Let us know how it goes.

Oops, I’ve either got to read further back or change these glasses ;D Ahh that reminds me I have got to pick up my new glasses tomorrow.

Alan, how does the SendInBlockingMode=1 tweak speed up the outbound transmisson of the message blocks by avast?
I assume this would be good for dial-up also?

Back in May another user (hgratt) noticed that he was not getting the optimum transmission of email on his very high speed connection. The sending of his email (using the Mozilla mail client if I recall) was slower when being scanned by avast than when not.

I got interested and did some testing and found that with OE the difference with/without avast was very small but that using my mail client Thunderbird (also a Mozilla product) that the difference with/without was pronounced. It seemed that the Mozilla products transmitted email much faster than OE or than avast itself.

Vlk got interested and took a look at the code in avast and declared it old and not up to avast standards. It was rewritten and was speeded up dramatically.

However to remove all delays between block sends and utilize high speed links optimally Vlk decided that the ini setting would be needed. With that setting avast monopolizes the system a bit more to get the message sent as fast as the upload link will allow. Given the speed differences between dial up and the higher end of some cable and dsl offerings I do not think this setting would do much for a dial up user.

Thanks Alan for the clear explanation.

I made the following changes and the large attachment will now send with scanning outbound on. I also added another large attachment and it worked also.

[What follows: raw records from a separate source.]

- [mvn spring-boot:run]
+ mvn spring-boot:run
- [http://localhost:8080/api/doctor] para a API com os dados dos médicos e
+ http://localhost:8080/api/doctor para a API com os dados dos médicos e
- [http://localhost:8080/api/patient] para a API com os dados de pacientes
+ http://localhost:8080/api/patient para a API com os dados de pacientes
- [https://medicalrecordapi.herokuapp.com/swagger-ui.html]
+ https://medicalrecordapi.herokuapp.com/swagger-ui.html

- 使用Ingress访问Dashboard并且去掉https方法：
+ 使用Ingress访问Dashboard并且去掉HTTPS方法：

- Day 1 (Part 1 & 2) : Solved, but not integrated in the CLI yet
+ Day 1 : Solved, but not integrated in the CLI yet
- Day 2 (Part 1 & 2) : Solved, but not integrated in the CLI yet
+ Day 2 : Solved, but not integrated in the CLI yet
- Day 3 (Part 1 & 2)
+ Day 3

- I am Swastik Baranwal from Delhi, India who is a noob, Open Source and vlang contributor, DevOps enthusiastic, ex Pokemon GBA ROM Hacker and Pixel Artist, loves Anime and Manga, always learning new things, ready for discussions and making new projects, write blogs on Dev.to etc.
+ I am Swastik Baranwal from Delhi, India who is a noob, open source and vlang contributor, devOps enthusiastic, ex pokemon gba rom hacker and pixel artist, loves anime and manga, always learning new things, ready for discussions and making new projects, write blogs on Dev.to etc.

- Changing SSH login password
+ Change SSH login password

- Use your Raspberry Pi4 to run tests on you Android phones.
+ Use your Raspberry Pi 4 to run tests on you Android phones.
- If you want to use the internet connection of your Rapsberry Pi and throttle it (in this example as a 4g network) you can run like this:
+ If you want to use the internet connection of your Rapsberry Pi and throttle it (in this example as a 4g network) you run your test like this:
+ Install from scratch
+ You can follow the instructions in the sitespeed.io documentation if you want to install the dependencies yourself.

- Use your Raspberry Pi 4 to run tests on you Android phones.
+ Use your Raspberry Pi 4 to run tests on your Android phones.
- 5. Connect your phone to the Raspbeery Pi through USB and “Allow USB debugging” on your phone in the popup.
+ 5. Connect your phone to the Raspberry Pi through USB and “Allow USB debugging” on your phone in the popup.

Thanks for the help and great product.

First for avast:

edit the avast4.ini file in the avavast4\data folder.

In the [MailScanner] section add a line:

SendInBlockingMode=1

and save the file.

For Thunderbird timeout:

You can do this by creating (or adding to) a file called user.js in your Thunderbird profile folder. Add the lines:

// Increase pop3 timeout:
user_pref(“mail.pop3_response_timeout”, 90);

Good to hear that it seemed to help.

Thanks for the feedback and welcome to the avast forums.